§ **Data for this task**
******************************

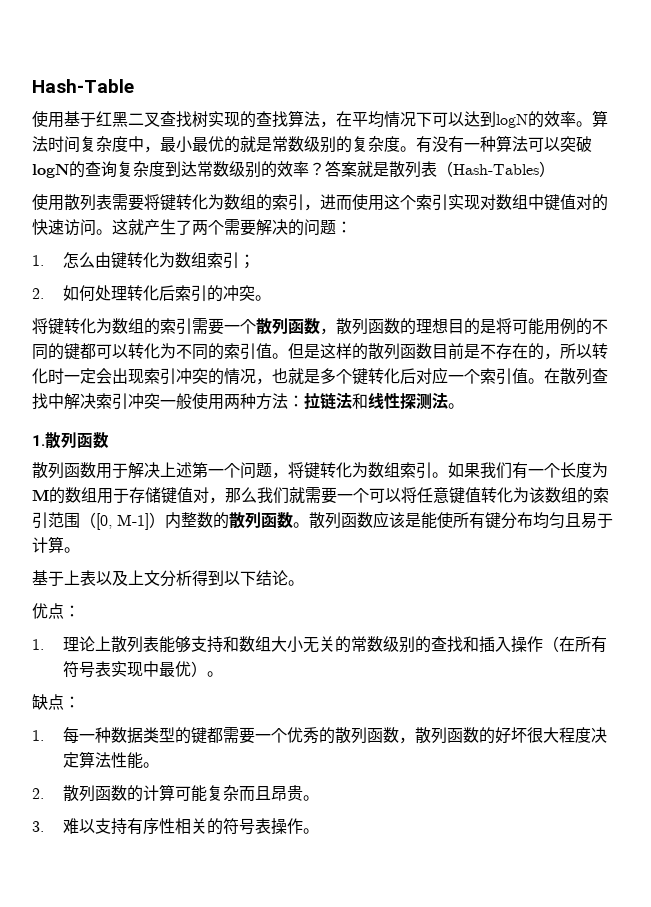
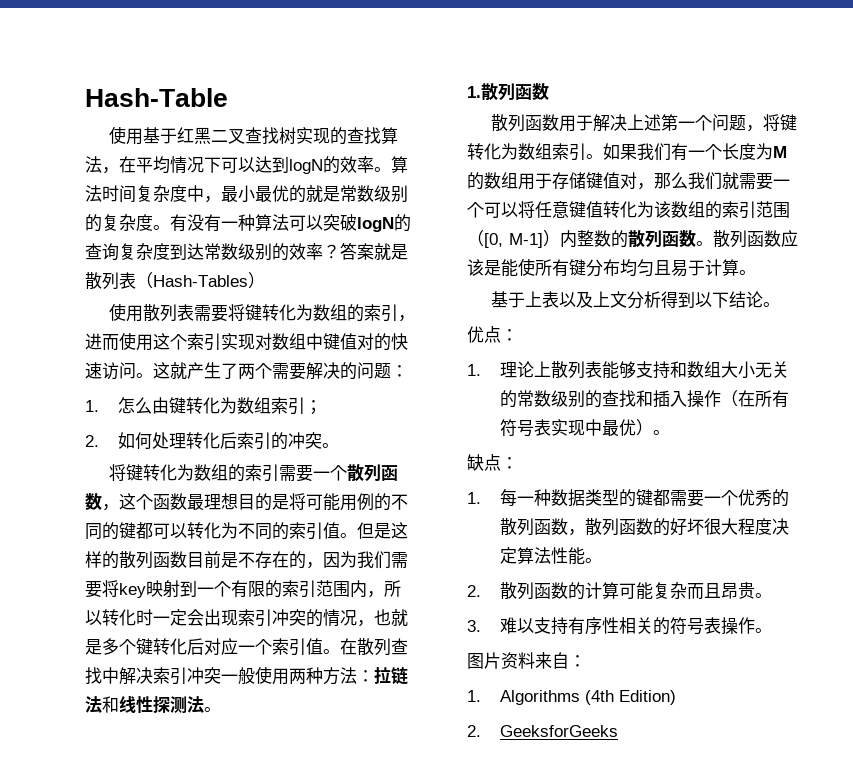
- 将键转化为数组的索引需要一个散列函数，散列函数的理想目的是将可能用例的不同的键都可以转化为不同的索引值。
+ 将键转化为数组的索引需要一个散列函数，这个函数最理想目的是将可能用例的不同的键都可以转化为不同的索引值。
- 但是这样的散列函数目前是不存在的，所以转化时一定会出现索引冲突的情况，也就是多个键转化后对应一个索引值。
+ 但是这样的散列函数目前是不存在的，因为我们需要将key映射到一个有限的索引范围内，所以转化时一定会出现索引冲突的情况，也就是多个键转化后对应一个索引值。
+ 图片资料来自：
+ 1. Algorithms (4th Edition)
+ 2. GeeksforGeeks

******************************

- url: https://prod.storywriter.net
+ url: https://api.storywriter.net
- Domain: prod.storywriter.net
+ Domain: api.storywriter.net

******************************

List all lines in the material containing the string "storywriter".

§ **Written reply**
- url: https://prod.storywriter.net
+ url: https://api.storywriter.net
- Domain: prod.storywriter.net
+ Domain: api.storywriter.net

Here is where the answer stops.